Work request:
A single stretch of the material below is to be transcribed exactly, starting at the line with "discount: 25% = 600.91 -> 25% = 523.85" and ending after the line with "total: 1927.31 -> 1682.28".

Supplied entries:
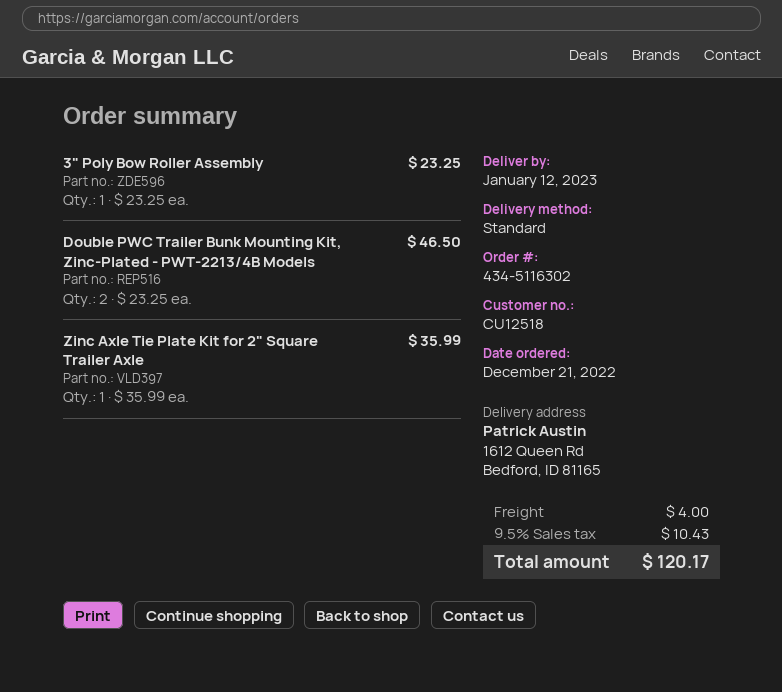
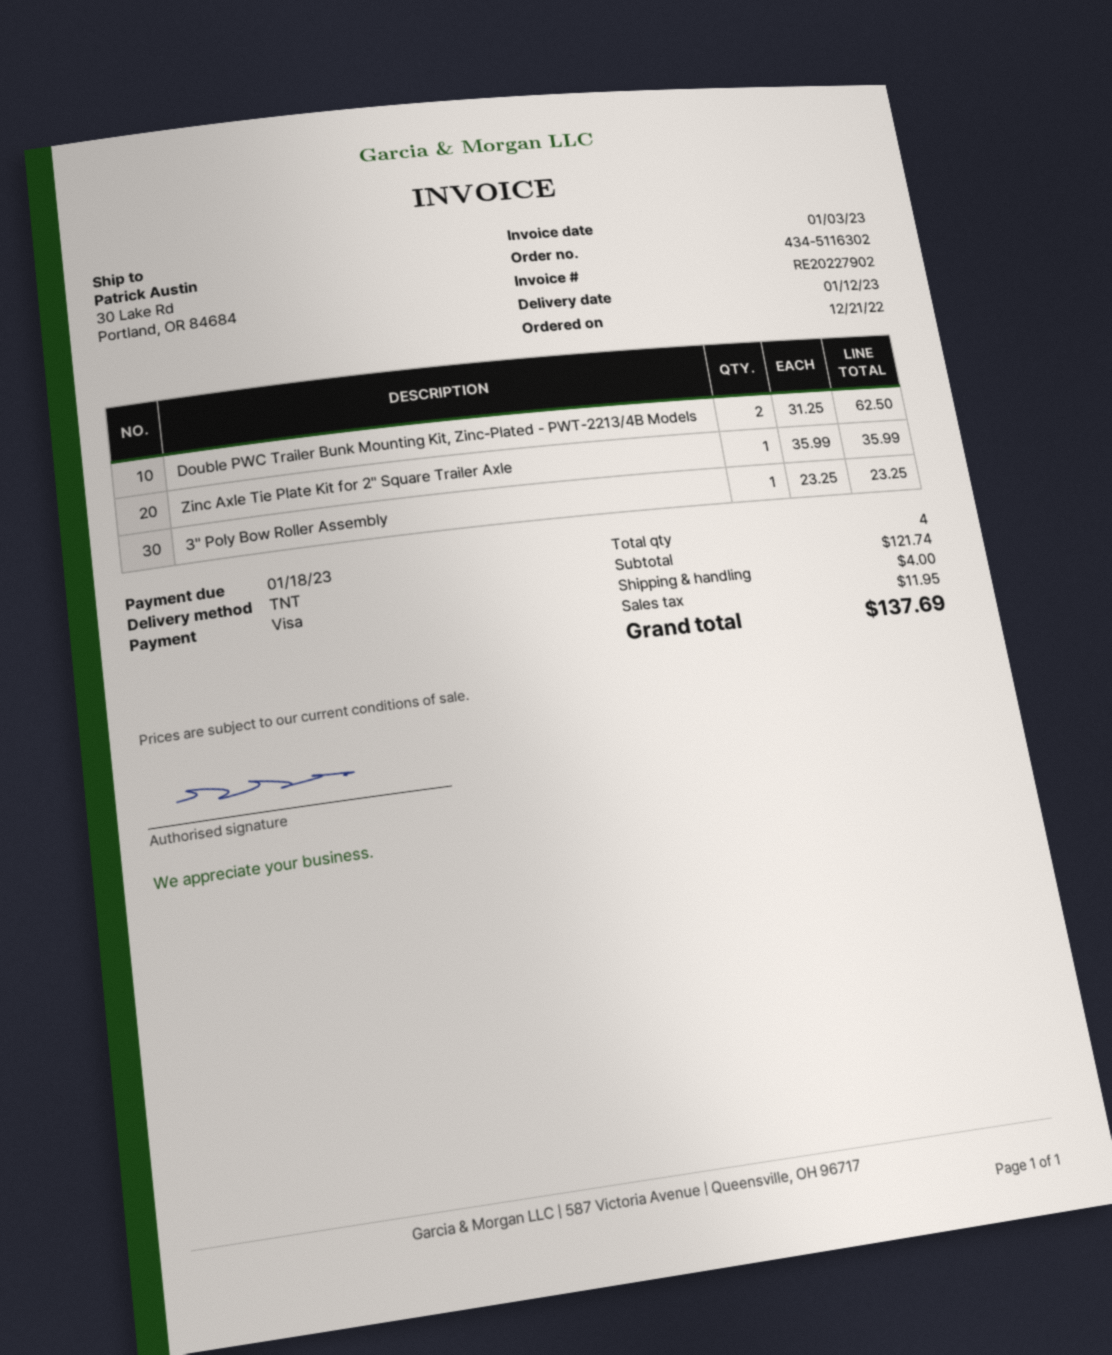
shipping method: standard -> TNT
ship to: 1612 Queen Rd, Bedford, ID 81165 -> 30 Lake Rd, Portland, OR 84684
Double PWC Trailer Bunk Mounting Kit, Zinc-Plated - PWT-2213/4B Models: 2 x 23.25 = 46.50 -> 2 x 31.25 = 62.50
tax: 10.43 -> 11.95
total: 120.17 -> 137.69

* * *

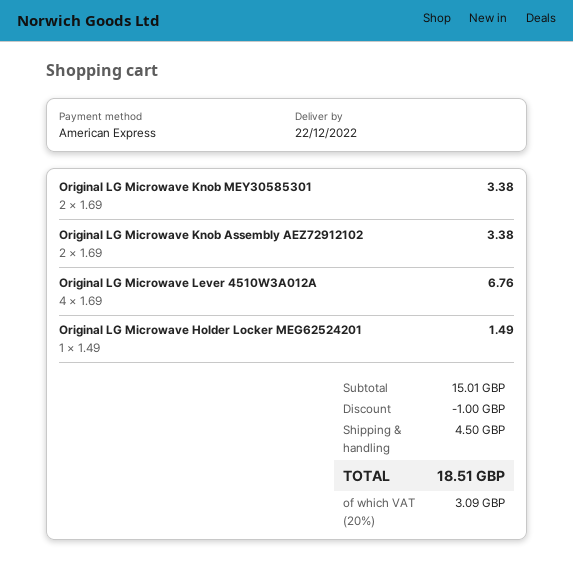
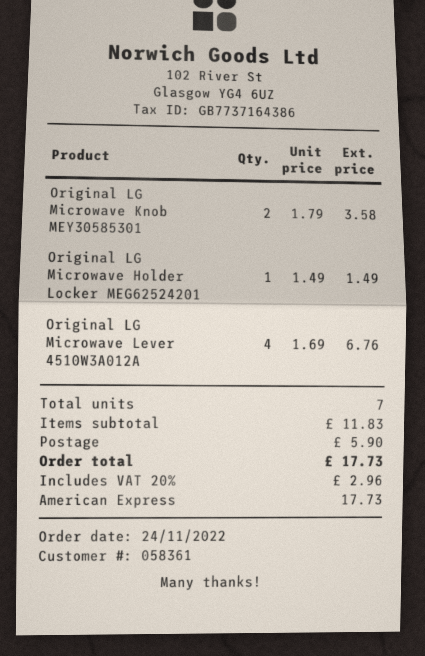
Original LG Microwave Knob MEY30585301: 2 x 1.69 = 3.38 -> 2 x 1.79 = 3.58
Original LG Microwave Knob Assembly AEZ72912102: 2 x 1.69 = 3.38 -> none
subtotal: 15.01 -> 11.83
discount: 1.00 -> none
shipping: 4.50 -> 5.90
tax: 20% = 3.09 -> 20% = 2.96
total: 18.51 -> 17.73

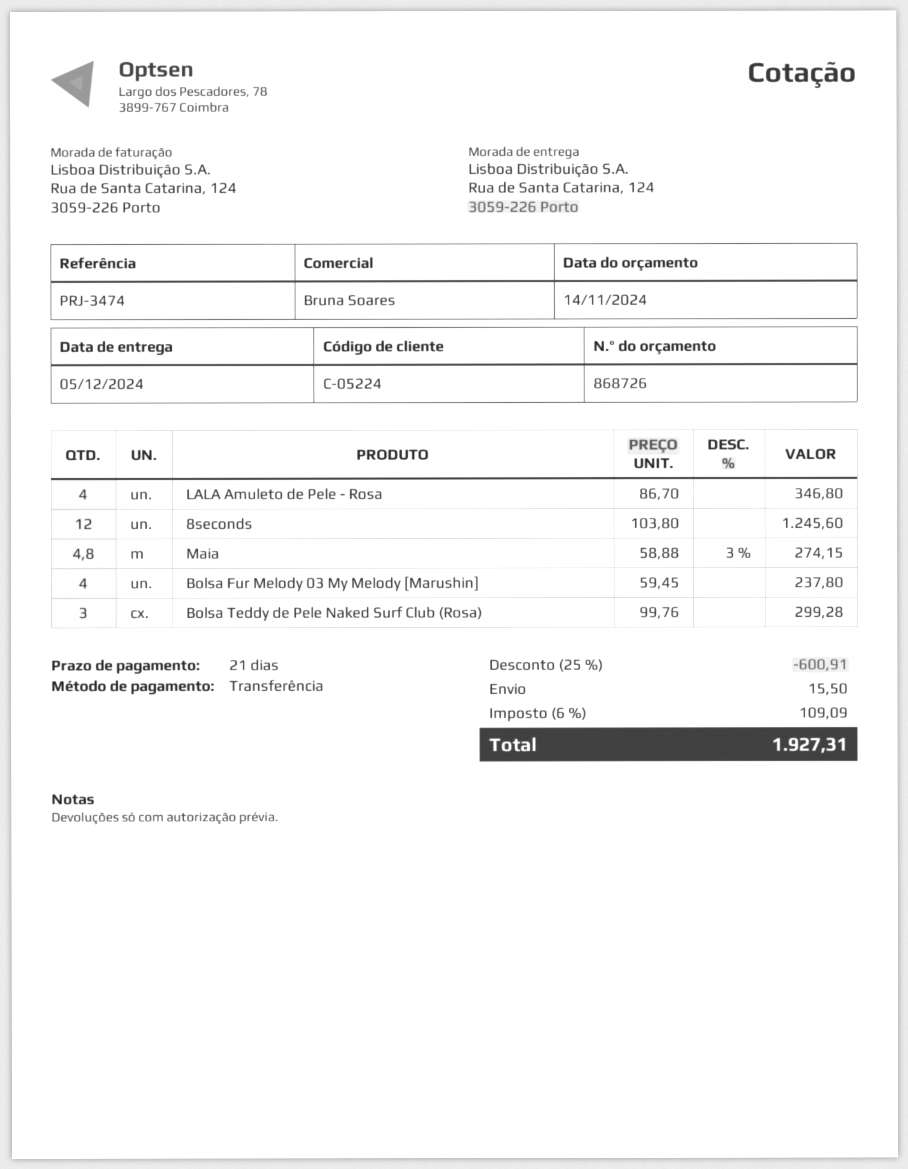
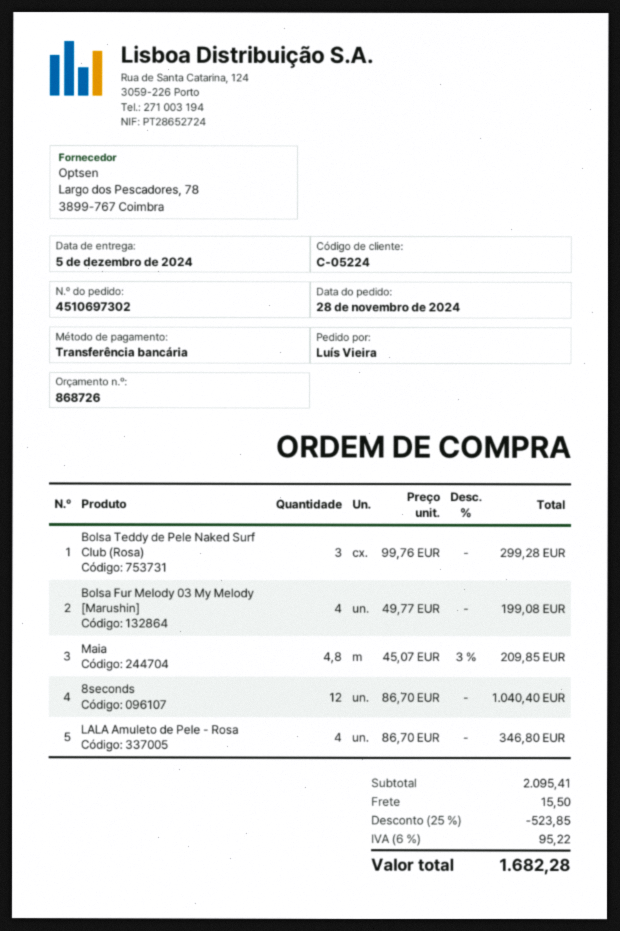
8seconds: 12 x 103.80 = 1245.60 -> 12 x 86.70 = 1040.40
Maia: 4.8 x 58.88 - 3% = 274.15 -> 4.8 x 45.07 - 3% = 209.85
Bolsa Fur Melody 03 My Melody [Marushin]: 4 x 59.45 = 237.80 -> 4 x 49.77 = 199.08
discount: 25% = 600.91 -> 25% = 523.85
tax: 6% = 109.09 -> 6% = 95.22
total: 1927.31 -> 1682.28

...

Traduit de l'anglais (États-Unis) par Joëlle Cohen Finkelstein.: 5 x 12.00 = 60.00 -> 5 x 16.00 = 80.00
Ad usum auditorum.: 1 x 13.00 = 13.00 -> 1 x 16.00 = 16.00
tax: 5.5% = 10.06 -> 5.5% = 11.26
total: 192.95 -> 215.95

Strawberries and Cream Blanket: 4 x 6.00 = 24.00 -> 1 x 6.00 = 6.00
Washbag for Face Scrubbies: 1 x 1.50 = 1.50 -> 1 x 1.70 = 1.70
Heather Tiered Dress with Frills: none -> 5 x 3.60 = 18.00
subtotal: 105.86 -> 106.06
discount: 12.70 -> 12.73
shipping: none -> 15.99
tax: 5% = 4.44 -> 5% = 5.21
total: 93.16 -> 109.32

Expected answer:
discount: 25% = 600.91 -> 25% = 523.85
tax: 6% = 109.09 -> 6% = 95.22
total: 1927.31 -> 1682.28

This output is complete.